Broadcom Unveils Thor Ultra, the First 800G Ethernet NIC for AI: Open, UEC-Compatible, and Ready for Million-Token Scale Clusters

Broadcom has announced Thor Ultra, which it describes as the first 800G Ethernet NIC tailored for AI on the market. The launch targets a clear goal: interconnecting hundreds of thousands of XPUs (GPUs, CPUs, and similar accelerators) to train and infer models with trillions of parameters over open and standardized Ethernet networks. The strategic key is its full compliance with the Ultra Ethernet Consortium (UEC) specification, which updates RDMA to handle large-scale switching fabrics and prevents vendor lock-in through proprietary solutions.

What Thor Ultra solves: RDMA “reinvented” for massive AI

In large-scale AI networks, traditional RDMA faces limitations: lack of effective multipathing, strict in-order delivery, coarse retransmission granularity, and difficult scalability of congestion. Thor Ultra introduces, in accordance with UEC, a set of innovations to overcome these issues:

  • Packet-level multipathing to balance load across the network fabric.
  • Out-of-order delivery directly to XPU memory, which maximizes network utilization without blocking flows through reordering.
  • Selective retransmission to prevent resending healthy blocks and to accelerate Job Completion Time (JCT).
  • Programmable congestion control with algorithms on both receiver and sender to manage spikes and micro-congestion without impacting latency.

The practical outcome is greater sustained performance in AI clusters and less reliance on proprietary stacks: being UEC-compliant, customers can combine Thor Ultra with any compatible XPU, optical, or switch, from top-of-rack layers to very high-density spine switches.

Hardware and offloads: 800G with security and low-latency under control

Thor Ultra is available in standard PCIe CEM and OCP 3.0 formats, with a PCI Express Gen6 x16 host interface, employing SerDes PAM4 of 200G or 100G with support for long-reach passive copper.
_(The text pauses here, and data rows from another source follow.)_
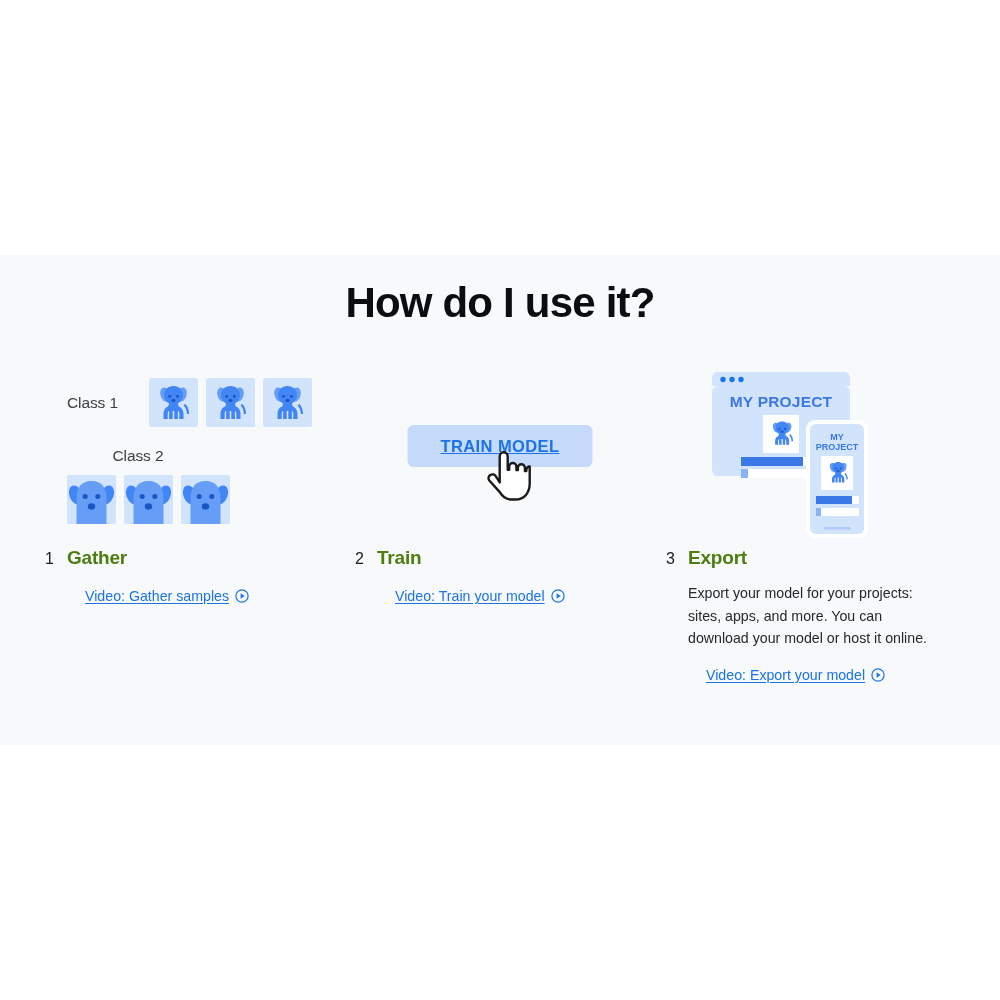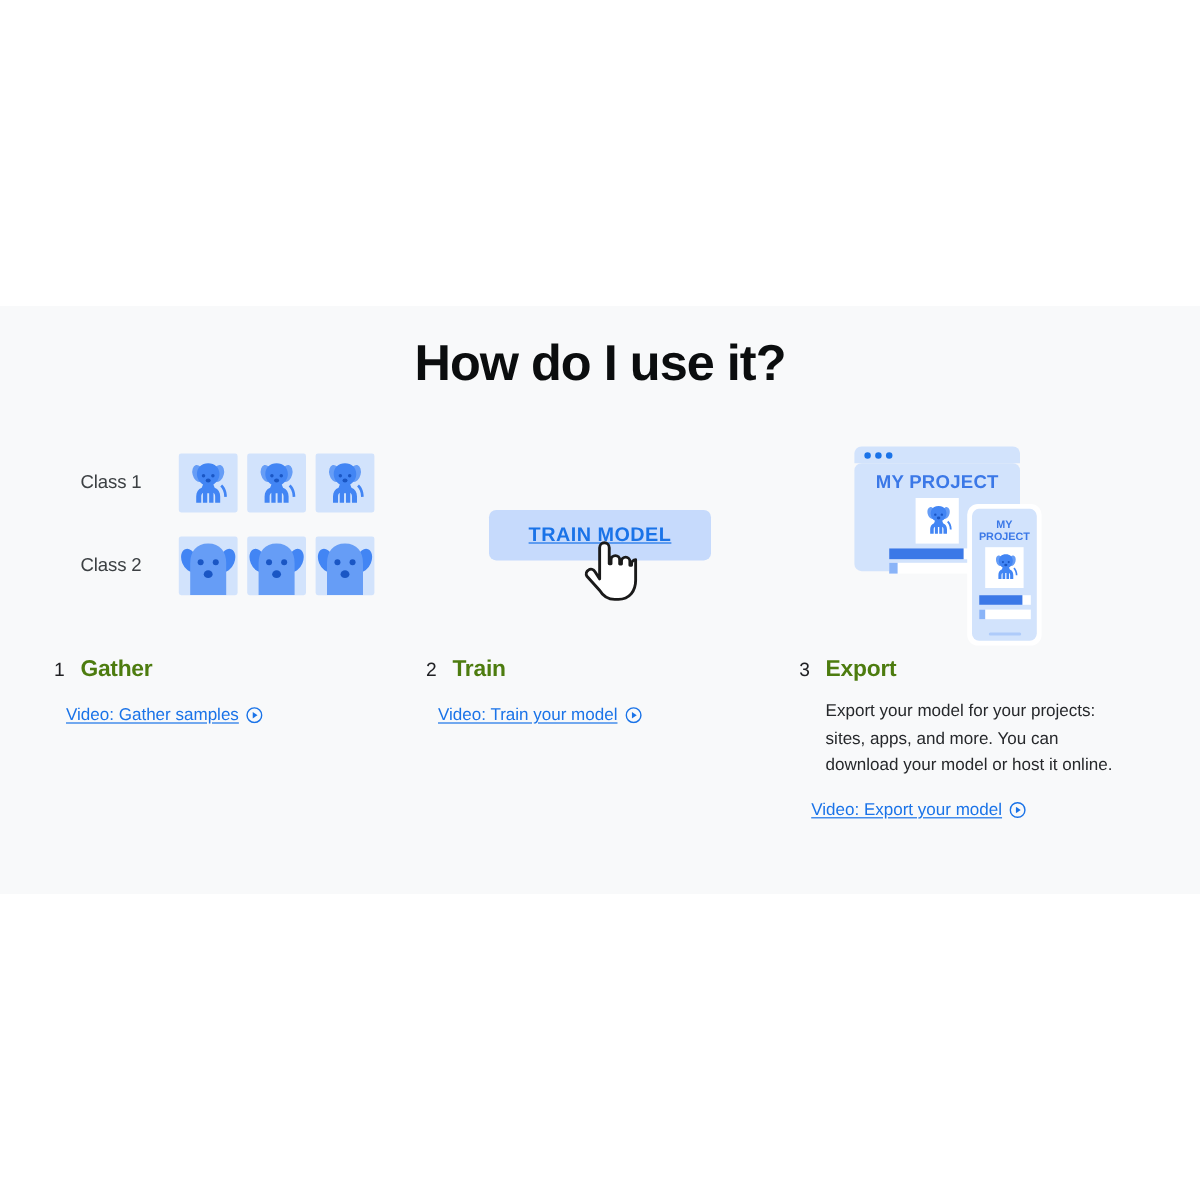--- a/index.html
+++ b/index.html
@@ -87,40 +87,40 @@
     margin-top: 11px;
     width: 252px;
     font-size: 14.2px;
     line-height: 22.6px;
     color: #26282b;
   }
   .video-link {
     display: inline-flex;
     align-items: center;
     gap: 6px;
-    margin-left: 10px;
+    margin-left: 40px;
     margin-top: 17px;
     font-size: 14.2px;
     color: #1a73e8;
     text-decoration: underline;
     text-underline-offset: 2px;
     cursor: pointer;
   }
   .play-ic { display: block; }
 
   
   .class-row {
     position: absolute;
     left: 22px;
     display: flex;
     align-items: center;
     gap: 10px;
   }
   .class-row.r1 { top: 8px; }
-  .class-row.r2 { top: 77px; }
+  .class-row.r2 { top: 77px; flex-direction: column; }
   .class-label {
     width: 72px;
     font-size: 15.5px;
     color: #3c4043;
     letter-spacing: -0.1px;
   }
   .thumbs { display: flex; gap: 8px; }
   .thumb {
     width: 49px;
     height: 49px;

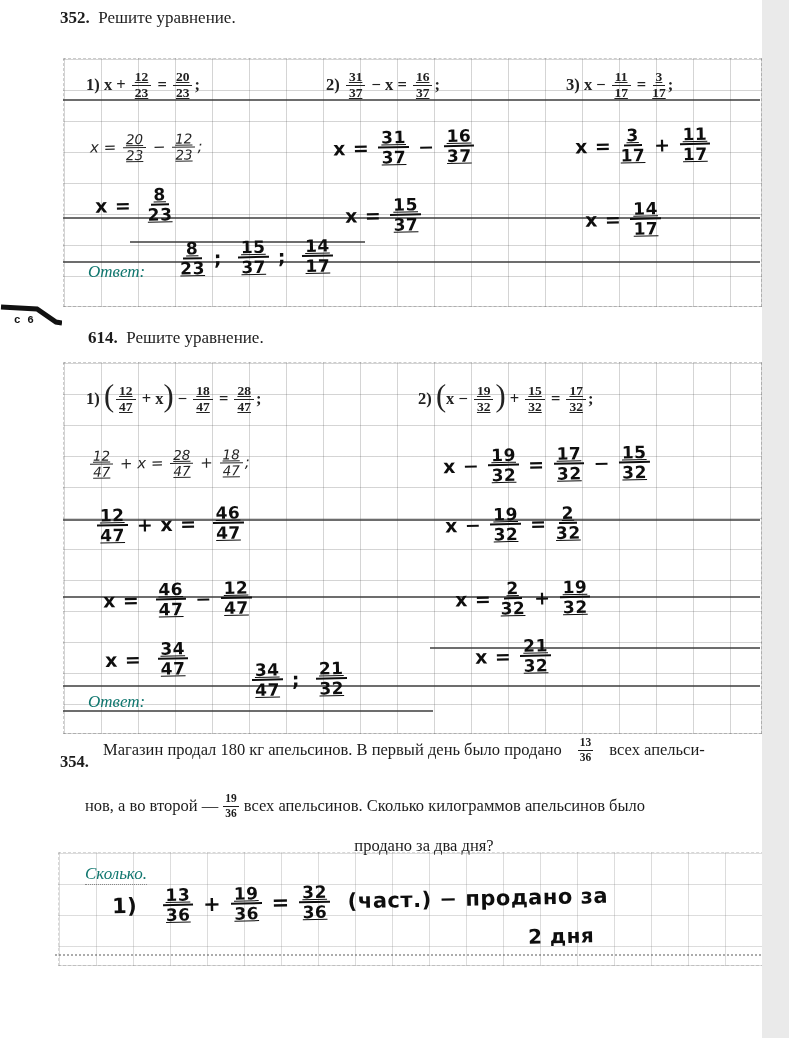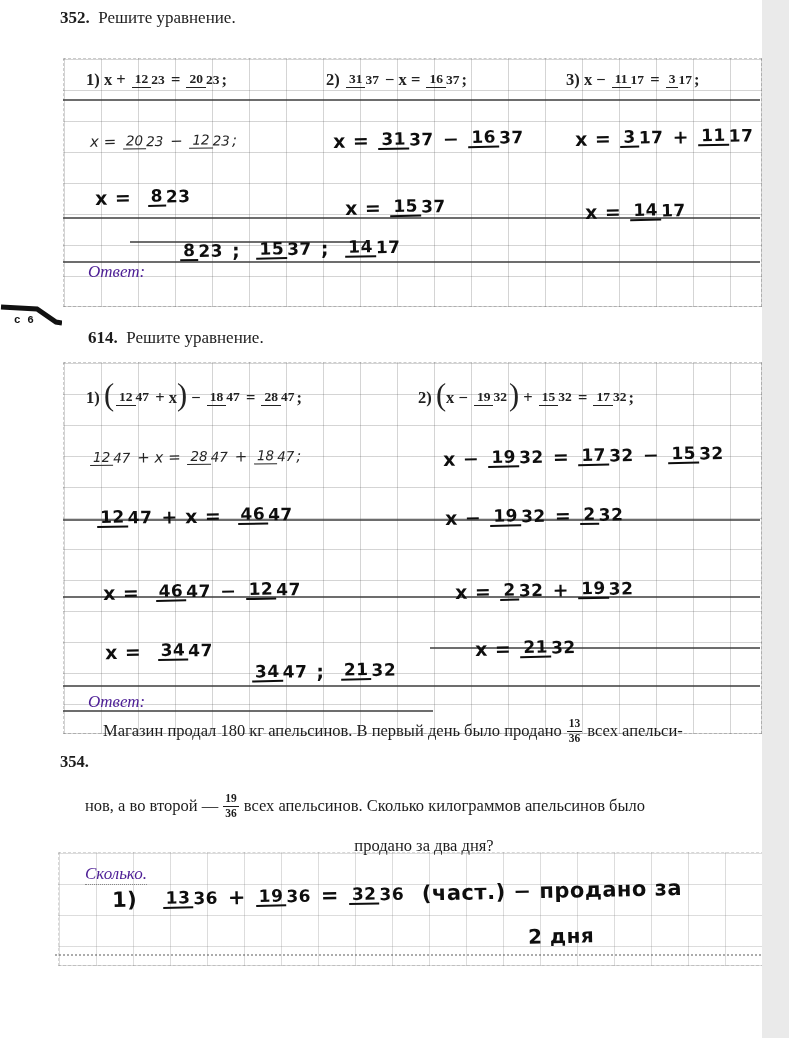--- a/index.html
+++ b/index.html
@@ -38,51 +38,51 @@
   
   .eq{position:absolute;display:flex;align-items:center;white-space:pre;}
   .print{font-family:"Liberation Serif",serif;font-weight:700;font-size:16.5px;color:#222;}
   .print .frac{font-size:13.5px;}
   .pen{font-family:"DejaVu Sans",sans-serif;font-style:italic;font-weight:500;font-size:15px;
        color:#262626;transform:rotate(-.6deg);}
   .pen .frac{font-size:13.5px;}
   .hand{font-family:"DejaVu Sans",sans-serif;font-weight:700;font-size:19px;color:#0e0e0e;
         transform:rotate(-1.2deg);letter-spacing:.5px;}
   .hand .frac{font-size:17px;}
-  .frac{display:inline-flex;flex-direction:row;align-items:center;line-height:1.08;
-        padding:0 2px;text-align:left;}
+  .frac{display:inline-flex;flex-direction:column;align-items:center;line-height:1.08;
+        padding:0 2px;text-align:left;text-decoration:underline;}
   .frac .fn{padding:0 3px;border-bottom:1.6px solid currentColor;}
   .hand .frac .fn{border-bottom-width:2.4px;}
   .paren{font-size:1.85em;font-weight:400;line-height:.9;transform:translateY(-2px);}
 
   #eq-352-1{left:86px;top:70px;}   #eq-352-2{left:326px;top:70px;}  #eq-352-3{left:566px;top:70px;}
   #eq-352-s1{left:90px;top:132px;} #eq-352-s2{left:95px;top:186px;}
   #eq-352-m1{left:333px;top:128px;}#eq-352-m2{left:345px;top:196px;}
   #eq-352-r1{left:575px;top:126px;}#eq-352-r2{left:585px;top:200px;}
   #eq-352-ans{left:178px;top:238px;}
   #eq-353-1{left:86px;top:384px;}  #eq-353-2{left:418px;top:384px;}
   #eq-353-l1{left:88px;top:448px;} #eq-353-l2{left:95px;top:505px;}
   #eq-353-l3{left:103px;top:580px;}#eq-353-l4{left:105px;top:640px;}
   #eq-353-r1{left:443px;top:445px;}#eq-353-r2{left:445px;top:505px;}
   #eq-353-r3{left:455px;top:579px;}#eq-353-r4{left:475px;top:637px;}
   #eq-353-ans{left:250px;top:660px;}
   #eq-354-s1{left:112px;top:882px;font-size:21px;}
   #eq-354-s2{left:528px;top:924px;font-size:20px;}
 
   
-  .label-it{position:absolute;font-style:italic;font-size:17px;color:#4c1d95;}
+  .label-it{position:absolute;font-style:italic;font-size:17px;color:#0f766e;}
   #lbl-otvet352{left:88px;top:262px;}
   #lbl-otvet353{left:88px;top:692px;}
   #lbl-reshenie{left:85px;top:864px;border-bottom:1px dotted rgba(80,80,80,.6);}
 
   
   #n354{position:absolute;left:60px;top:752px;font-weight:bold;font-size:16.5px;}
   .pline{position:absolute;left:85px;width:678px;height:40px;display:flex;align-items:center;
          white-space:pre;font-size:16.5px;}
-  #pl1{top:711px;padding-left:18px;}
+  #pl1{top:730px;padding-left:18px;gap:11px;}
   #pl2{top:786px;}
   #pl3{top:826px;justify-content:center;}
   .pfrac{display:inline-flex;flex-direction:column;align-items:center;font-size:11.5px;
          font-weight:700;line-height:1.15;margin:0 5px;}
   .pfrac .fn{border-bottom:1px solid #1c1c1c;padding:0 2px;}
 
   
   #margin-mark{position:absolute;left:0;top:300px;width:62px;height:34px;}
   #margin-mark svg{position:absolute;left:0;top:0;}
   #margin-mark .mm-text{position:absolute;left:14px;top:14px;font-family:Liberation Mono, monospace;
Broadcom emphasizes a leader in BER (Bit Error Rate) for its SerDes, which reduces link flaps and cuts down JCT during training and inference tasks.

On the security and efficiency front, the NIC features:

  • Line-level encryption/decryption with offload PSP, offloading intensive cryptographic operations from the XPU.
  • Secure boot with signed firmware and device attestation.
  • Programmable congestion channel, packet trimming, and congestion signaling (CSIG) for real-time telemetry and correction.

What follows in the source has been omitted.